Curry panted behind him. “I’ll just go with you, then.” Ian ignored him. He walked across the black and white marble tiles below, his feet finding only the white ones, and out the back door to the garden.

Walking, walking, to the steward’s house and inside to the case containing the guns for pheasant shoots and a brace of pistols. He knew where the key was and had two pistols out before Curry, with his shorter stride, could catch up. “Guv.”

“Load these for me.”

Curry raised his hands. “No.”

Ian turned away. He found the bullets himself, shoved the box of them into his pocket, and walked out. On his way through the garden, a young undergardener rose from pruning a rosebush, staring at Ian with his mouth open. Ian grabbed him by the shoulder and pulled him along with him.

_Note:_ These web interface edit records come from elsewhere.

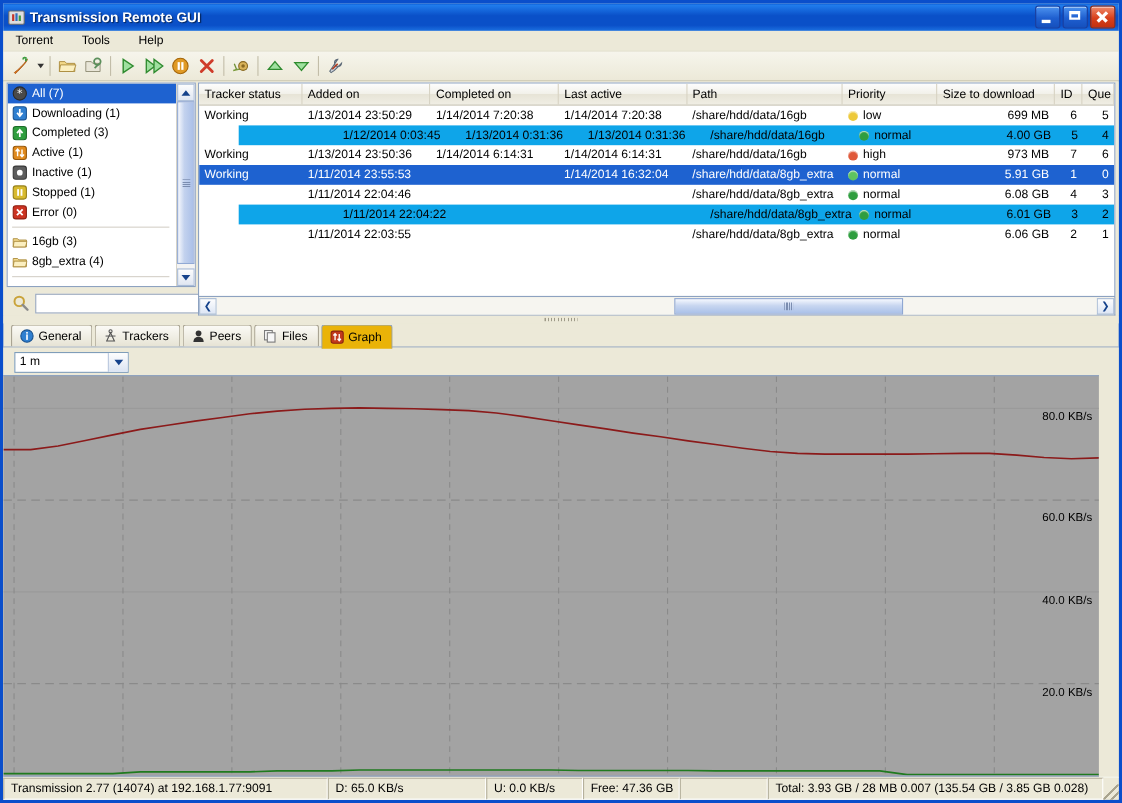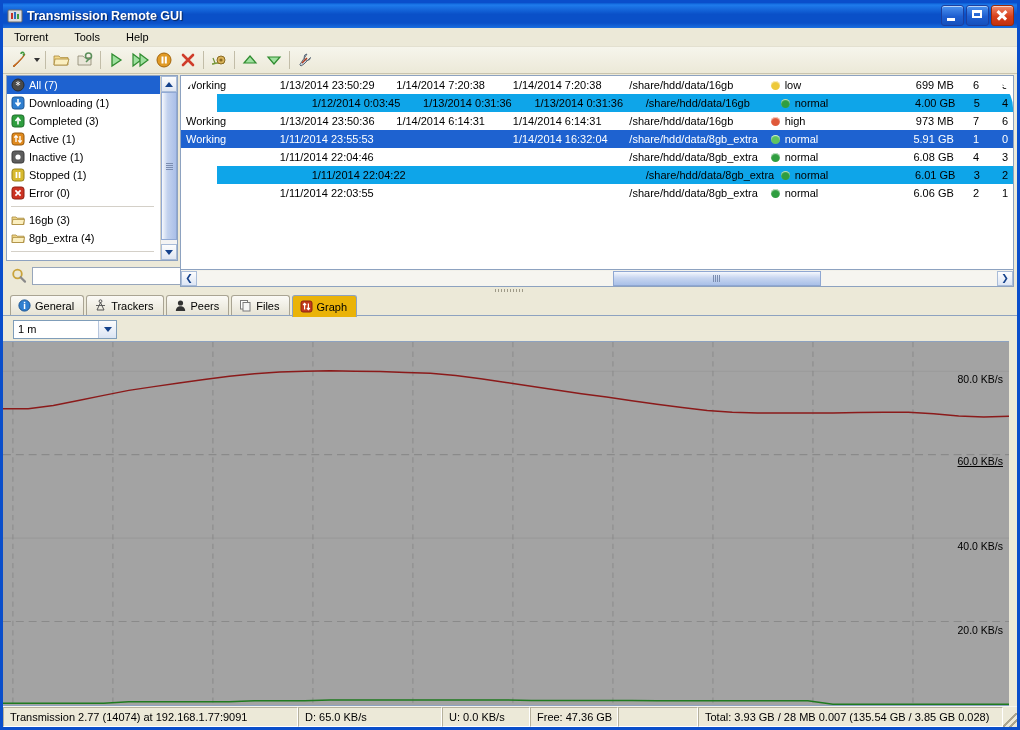--- a/index.html
+++ b/index.html
@@ -472,6 +472,17 @@
 
     <div class="tablearea">
       <div class="tablebox">
+        <div class="thead">
+          <div class="th c0">Tracker status</div>
+          <div class="th c1">Added on</div>
+          <div class="th c2">Completed on</div>
+          <div class="th c3">Last active</div>
+          <div class="th c4">Path</div>
+          <div class="th c5">Priority</div>
+          <div class="th c6">Size to download</div>
+          <div class="th c7">ID</div>
+          <div class="th c8">Que</div>
+        </div>
         <div class="tbody" id="tbody">
             <div class="trow">
               <div class="td c0">Working</div>

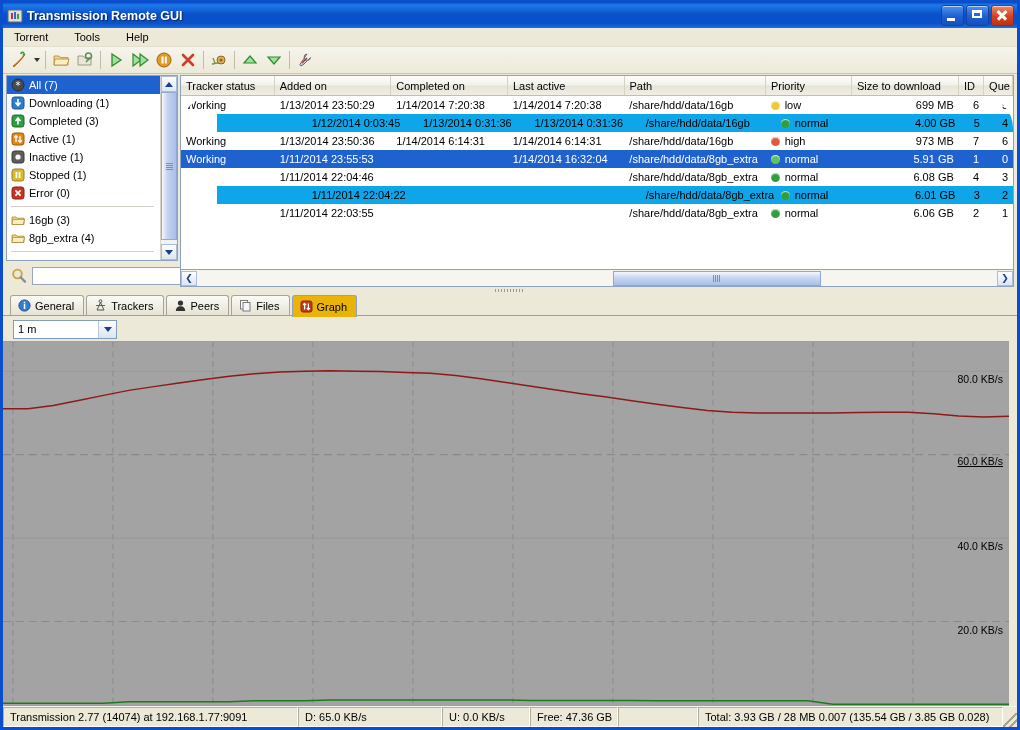--- a/index.html
+++ b/index.html
@@ -140,7 +140,7 @@
     border-right:1px solid #d7d3c4;
     white-space:nowrap;overflow:hidden;
   }
-  .tbody{flex:1;overflow:hidden;border-radius:32px;}
+  .tbody{flex:1;overflow:hidden;}
   .trow{height:18px;display:flex;align-items:center;font-size:11px;color:#000;}
   .trow.alt{background:#0ea5e9;margin-left:36px;}
   .trow.sel{background:#1e62d0;color:#fff;}

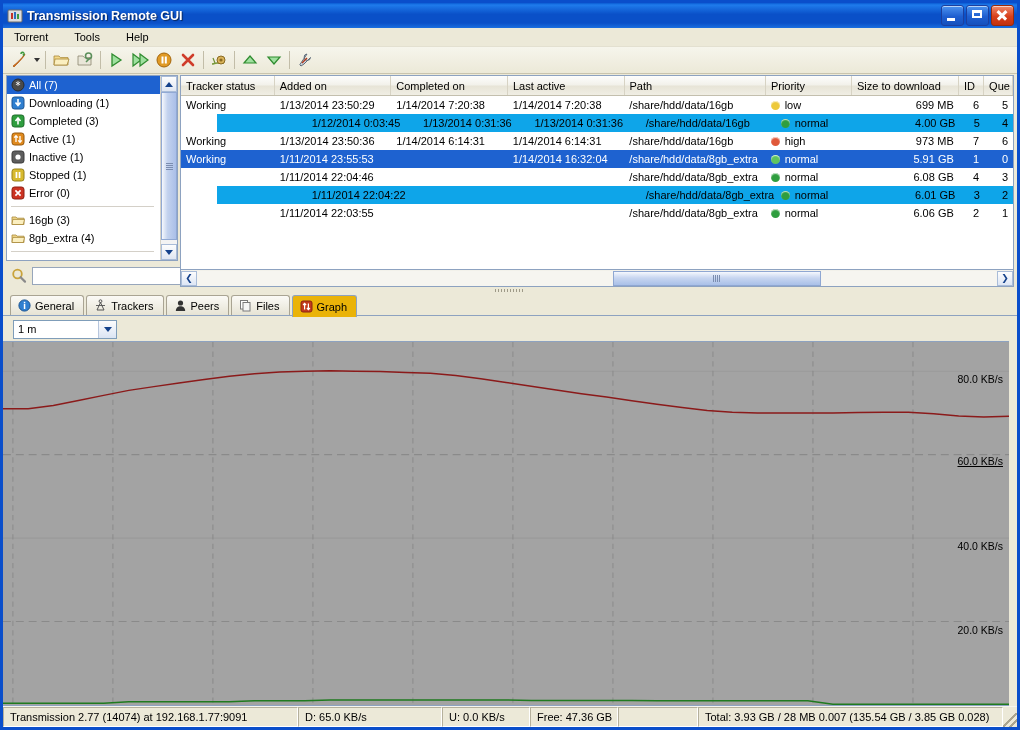--- a/index.html
+++ b/index.html
@@ -197,7 +197,7 @@
   .tab .ti{width:13px;height:13px;flex:0 0 13px;position:relative;}
 
   
-  .graphpanel{flex:1;min-height:0;display:flex;flex-direction:column;background:#ece9d8;padding:2px 8px 0 0;}
+  .graphpanel{flex:1;min-height:0;display:flex;flex-direction:column;background:#ece9d8;padding:2px 18px 0 0;}
   .combo-row{height:22px;flex:0 0 22px;padding-left:10px;display:flex;align-items:center;}
   .combo{
     width:104px;height:19px;display:flex;align-items:center;

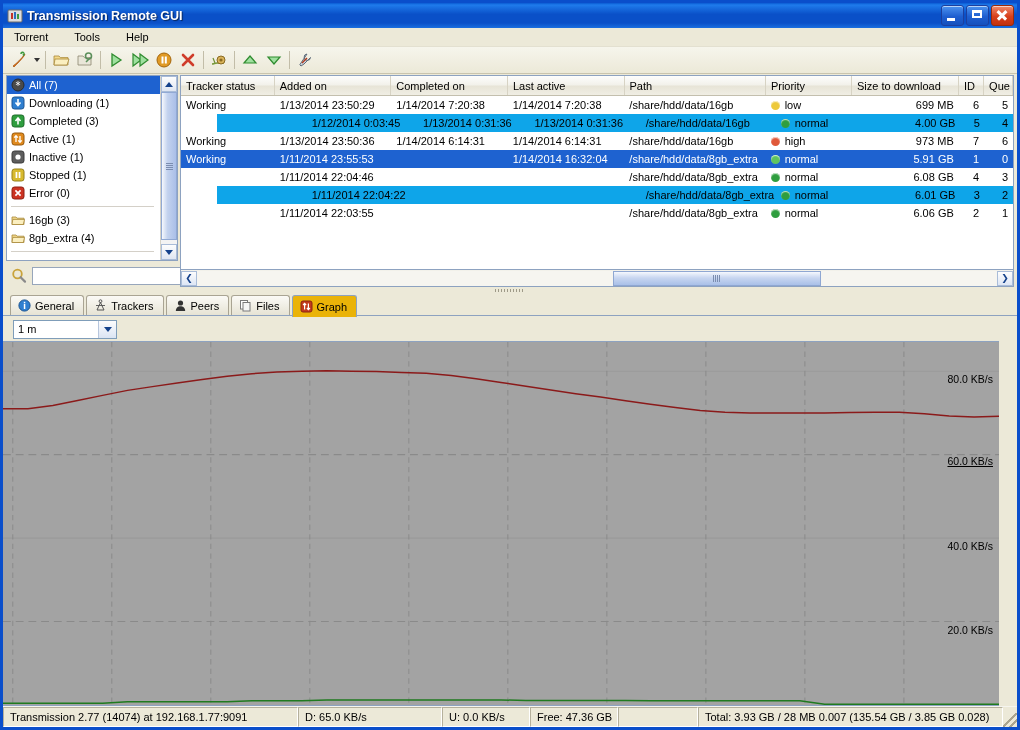--- a/index.html
+++ b/index.html
@@ -681,7 +681,7 @@
           <polyline points="0.0,338.4 25.5,338.4 50.9,338.4 76.3,338.4 101.8,338.4 127.3,336.9 152.7,336.9 178.1,336.9 203.6,336.9 229.1,336.9 254.5,336.1 280.0,336.1 305.4,336.1 330.9,335.3 356.3,335.3 381.8,335.3 407.2,335.3 432.6,335.3 458.1,335.3 483.5,335.3 509.0,335.3 534.5,335.7 559.9,335.7 585.3,335.7 610.8,335.7 636.3,335.7 661.7,336.1 687.2,336.1 712.6,336.1 738.0,336.1 763.5,336.1 789.0,336.1 814.4,336.1 839.8,339.2 865.3,339.2 890.8,339.2 916.2,339.2 941.7,339.2 967.1,339.2 992.5,339.2 1018.0,339.2" fill="none" stroke="#1f7a1f" stroke-width="1.4"></polyline>
         </svg>
       <div class="ylab" id="yl0" style="top: 8.04598%; margin-top: 2px;">80.0 KB/s</div>
-      <div class="ylab" id="yl1" style="top: 31.0345%; margin-top: 0; text-decoration: underline;">60.0 KB/s</div>
+      <div class="ylab" id="yl1" style="top: 31.0345%; margin-top: 10px;">60.0 KB/s</div>
       <div class="ylab" id="yl2" style="top: 54.023%; margin-top: 2px;">40.0 KB/s</div>
       <div class="ylab" id="yl3" style="top: 77.0115%; margin-top: 2px;">20.0 KB/s</div>
     </div>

The young man dropped his shears and trotted obediently alongside Ian. Curry came after them, panting. “Leave it,” he snapped to the gardener. “Get back to work, you.” Ian had no idea to whom Curry was talking. He kept his grip firm on the young gardener’s arm. He was a wiry lad, strong as steel.

At the end of the garden, Ian handed an empty pistol to the gardener. He withdrew the box of bullets and opened it, shoving it in the young man’s open hand. The bullets were shining, their brass casings catching the sun. Ian admired the perfect shape of them, tapered at the top, blunt on the bottom, how they fit precisely into the revolver’s chamber.

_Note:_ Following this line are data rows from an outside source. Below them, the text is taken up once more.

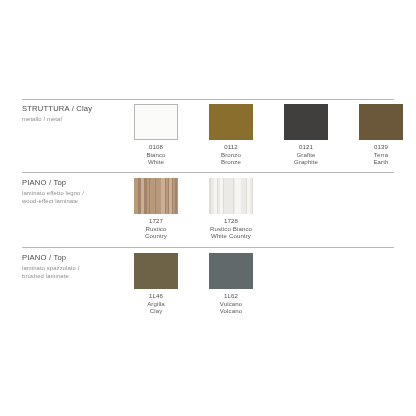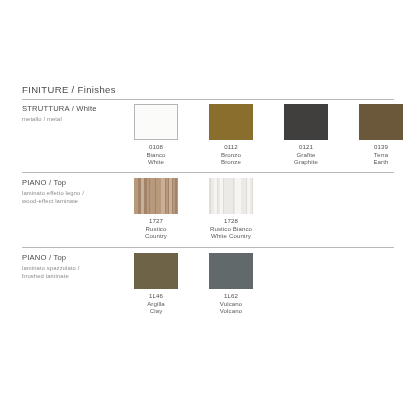--- a/index.html
+++ b/index.html
@@ -121,7 +121,6 @@
 
 <div class="sheet">
 
-  <div class="page-title">FINITURE / Finishes</div>
 
   <div class="rule r1"></div>
   <div class="rule r2"></div>

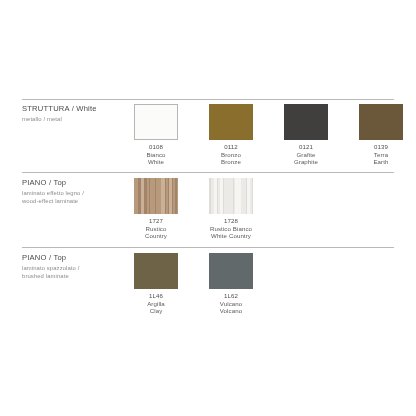--- a/index.html
+++ b/index.html
@@ -128,7 +128,7 @@
 
   <div class="section s1">
     <div class="cat">
-      <div class="cat-title">STRUTTURA / White</div>
+      <div class="cat-title">STRUTTURA / Clay</div>
       <div class="cat-sub">
           <span style="display:block">metallo / metal</span>
         </div>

“Load that one,” he told the gardener.

The boy began to obey, fingers shaking hard.

“Stop,” Curry commanded. “Don’t do it for him.” Ian guided the young man’s fingers to place the bullet in the revolver’s chamber. The revolvers were Webleys, loaded by breaking the barrel forward on a hinge. “Careful,” Ian said. “Don’t hurt yourself.”

“Put the pistol down, lad, or you’re for it.”

The young man sent Curry a terrified glance.

“Do as I say,” Ian said.

The young man gulped. “Yes, m’lord.”

Ian clicked the revolver back together, sighted down the barrel, and shot a small rock that had been resting on another rock fifty feet away. He shot again and again until his pistol clicked on an empty chamber.